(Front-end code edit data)
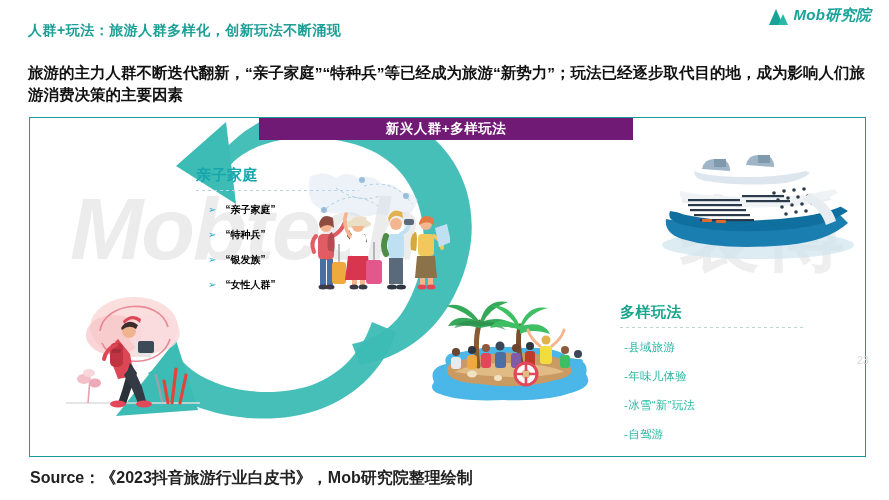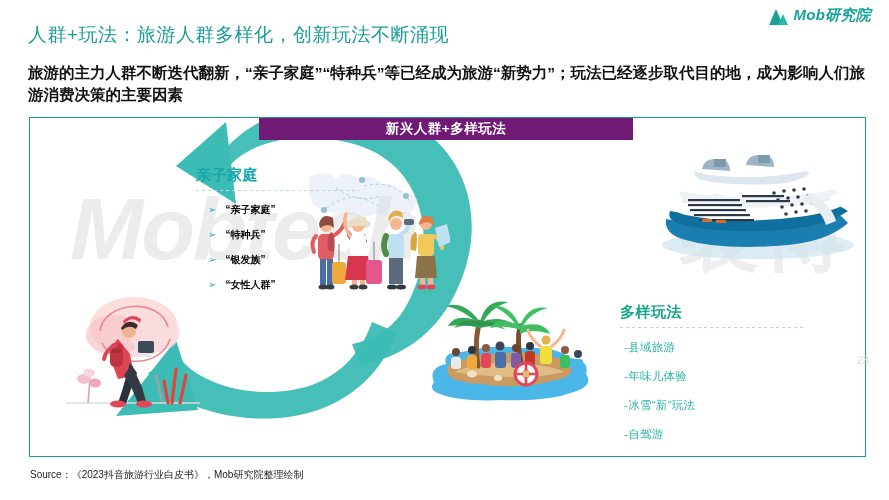"人群+玩法：旅游人群多样化，创新玩法不断涌现" .title { font-size: 19px -> 14px; font-weight: normal -> bold }
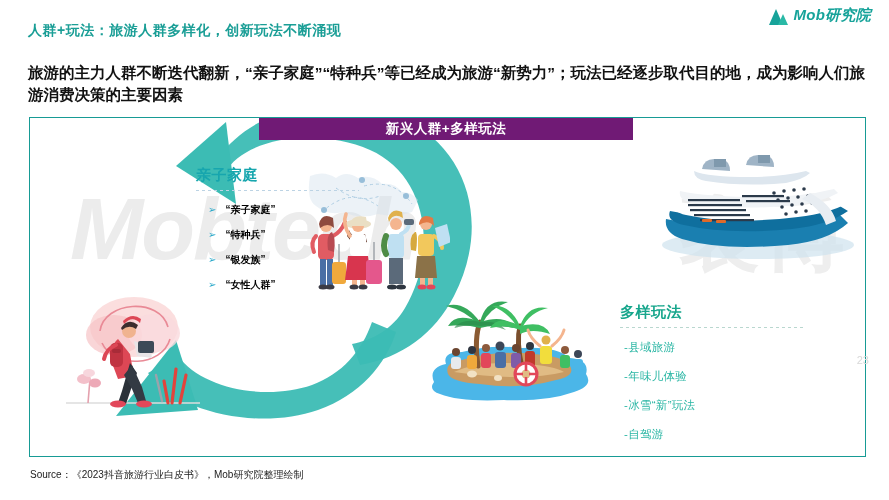"Source：《2023抖音旅游行业白皮书》，Mob研究院整理绘制" .source { font-size: 10px -> 16px; font-weight: none -> bold }
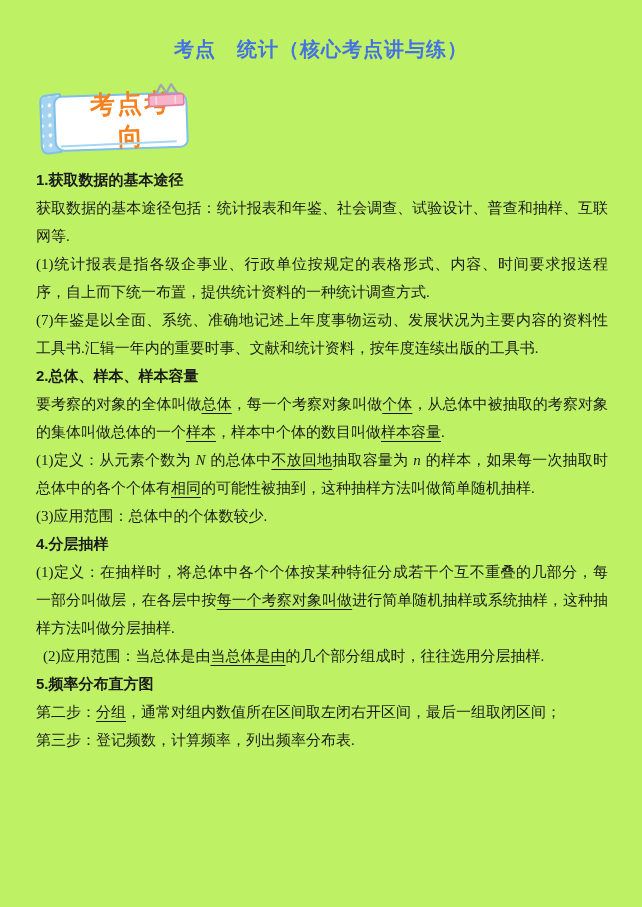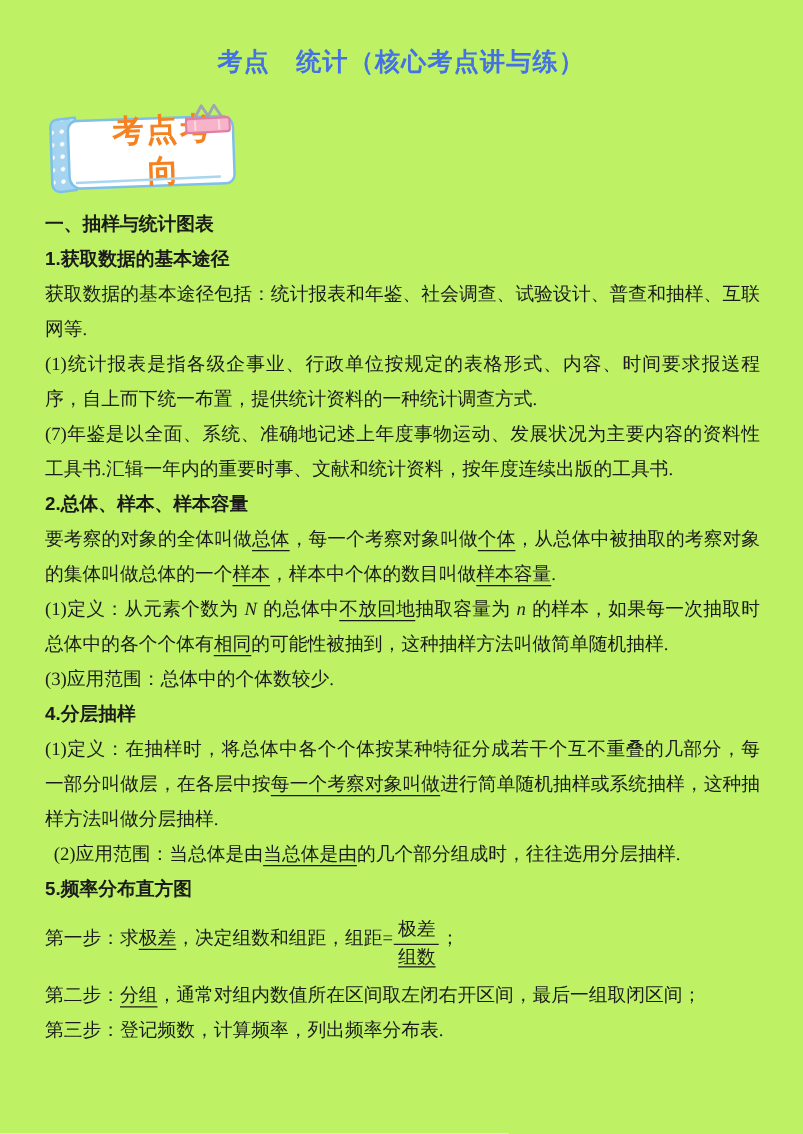"一、抽样与统计图表" div.block { html: <div><span>一、抽样与统计图表</span></div> -> none }
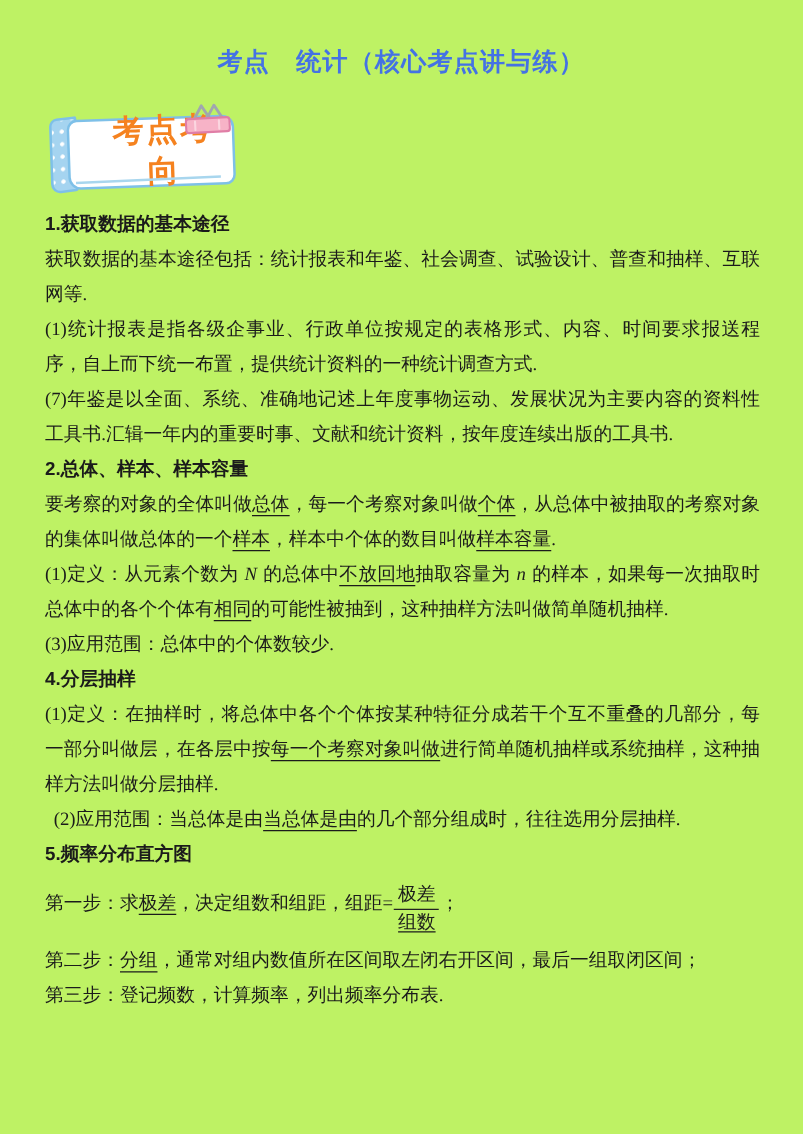"第一步：求极差，决定组数和组距，组距=" div.block { html: <div><span>第一步：求</span><span>极差</span><span>，决定组数和组距，组距=</span><span><span>极差</span><span>组数</span></span><span>；</span></div> -> none }
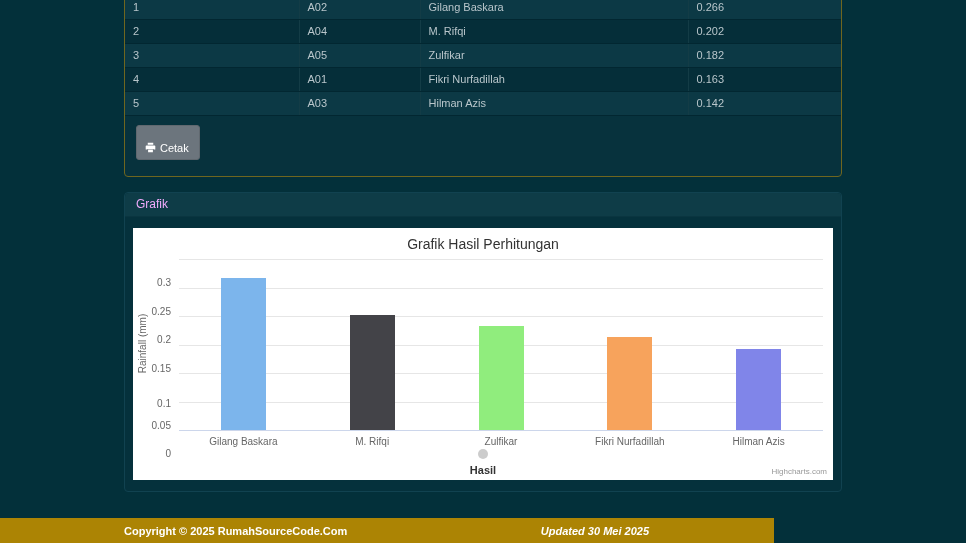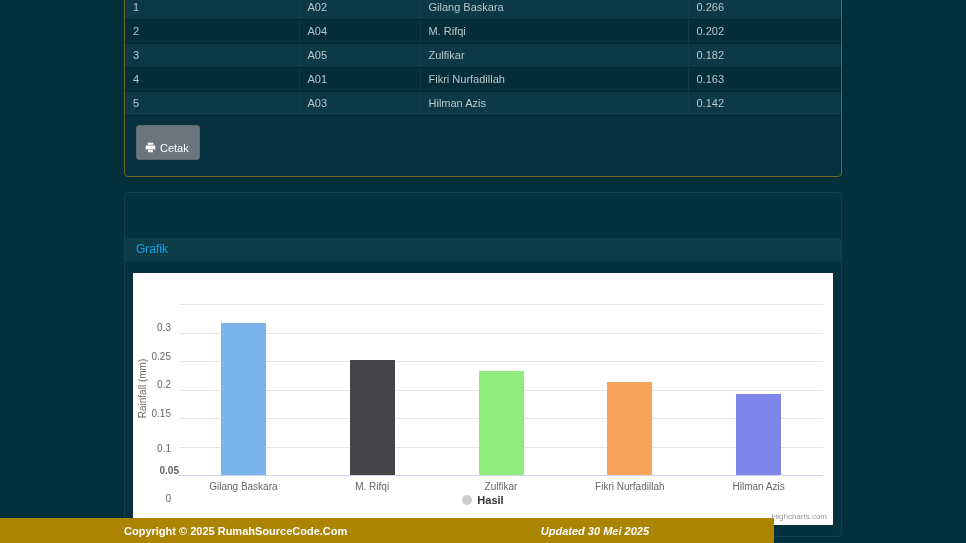"Grafik" .chart-panel-header { color: #0ea5e9 -> #f0abfc; margin-top: 45px -> none }
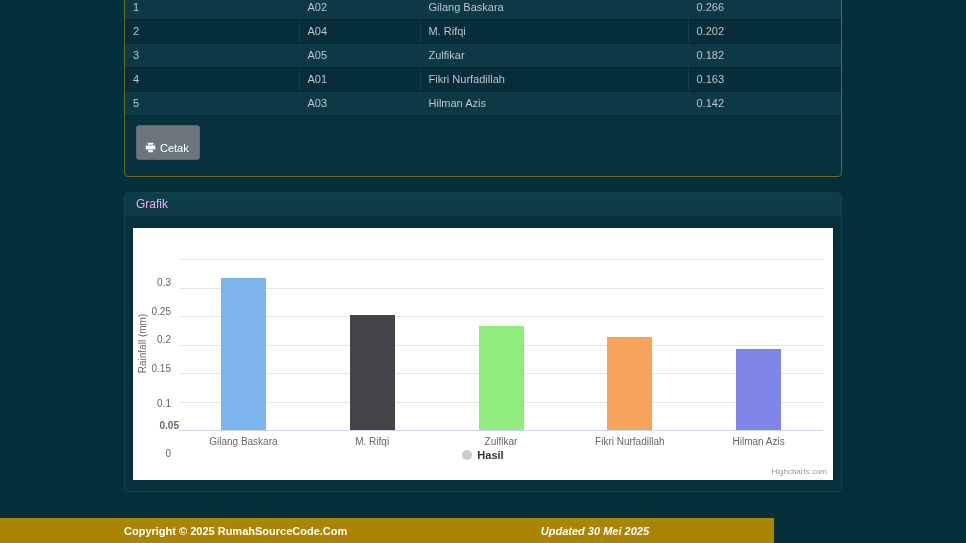"Grafik Hasil Perhitungan" div.chart-title { html: none -> <div>Grafik Hasil Perhitungan</div> }
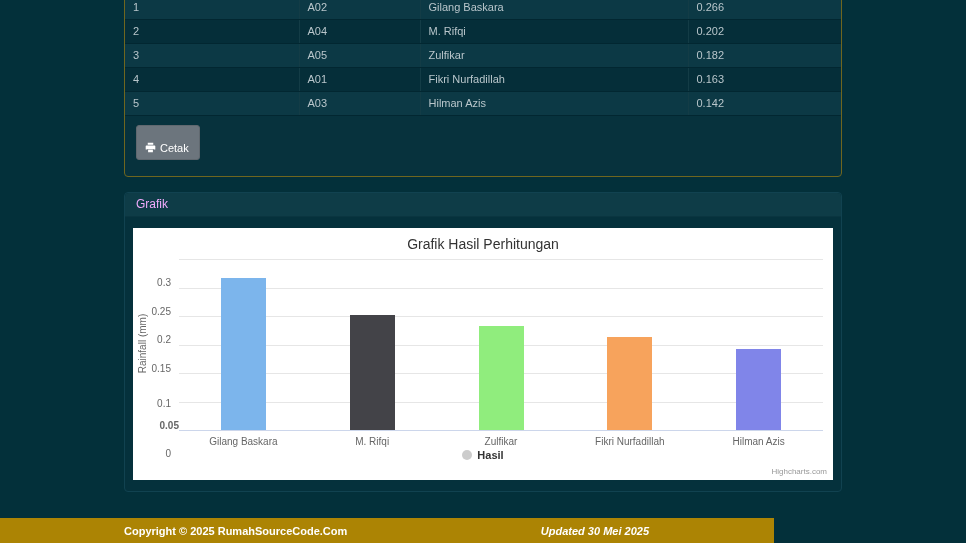"0.05" div.ytick { font-weight: bold -> none; left: 12px -> 4px }
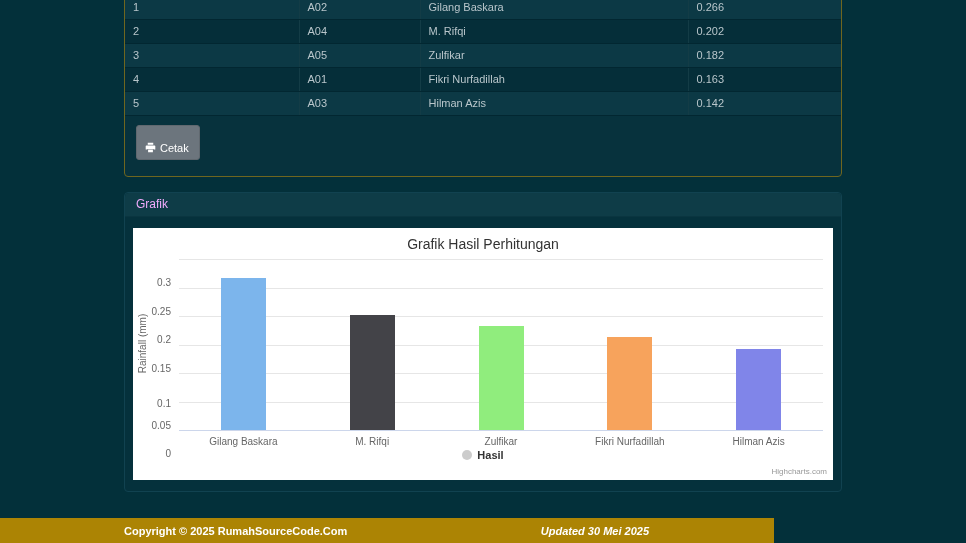"Hasil" .legend { flex-direction: none -> column }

- _WHAT TO WORK ON_
The answer must match the entries above line for line, with the pictures dropped.

- _RESULT FOR THIS EXERCISE_
"人群+玩法：旅游人群多样化，创新玩法不断涌现" .title { font-size: 19px -> 14px; font-weight: normal -> bold }
"Source：《2023抖音旅游行业白皮书》，Mob研究院整理绘制" .source { font-size: 10px -> 16px; font-weight: none -> bold }
"一、抽样与统计图表" div.block { html: <div><span>一、抽样与统计图表</span></div> -> none }
"第一步：求极差，决定组数和组距，组距=" div.block { html: <div><span>第一步：求</span><span>极差</span><span>，决定组数和组距，组距=</span><span><span>极差</span><span>组数</span></span><span>；</span></div> -> none }
"Grafik" .chart-panel-header { color: #0ea5e9 -> #f0abfc; margin-top: 45px -> none }
"Grafik Hasil Perhitungan" div.chart-title { html: none -> <div>Grafik Hasil Perhitungan</div> }
"0.05" div.ytick { font-weight: bold -> none; left: 12px -> 4px }
"Hasil" .legend { flex-direction: none -> column }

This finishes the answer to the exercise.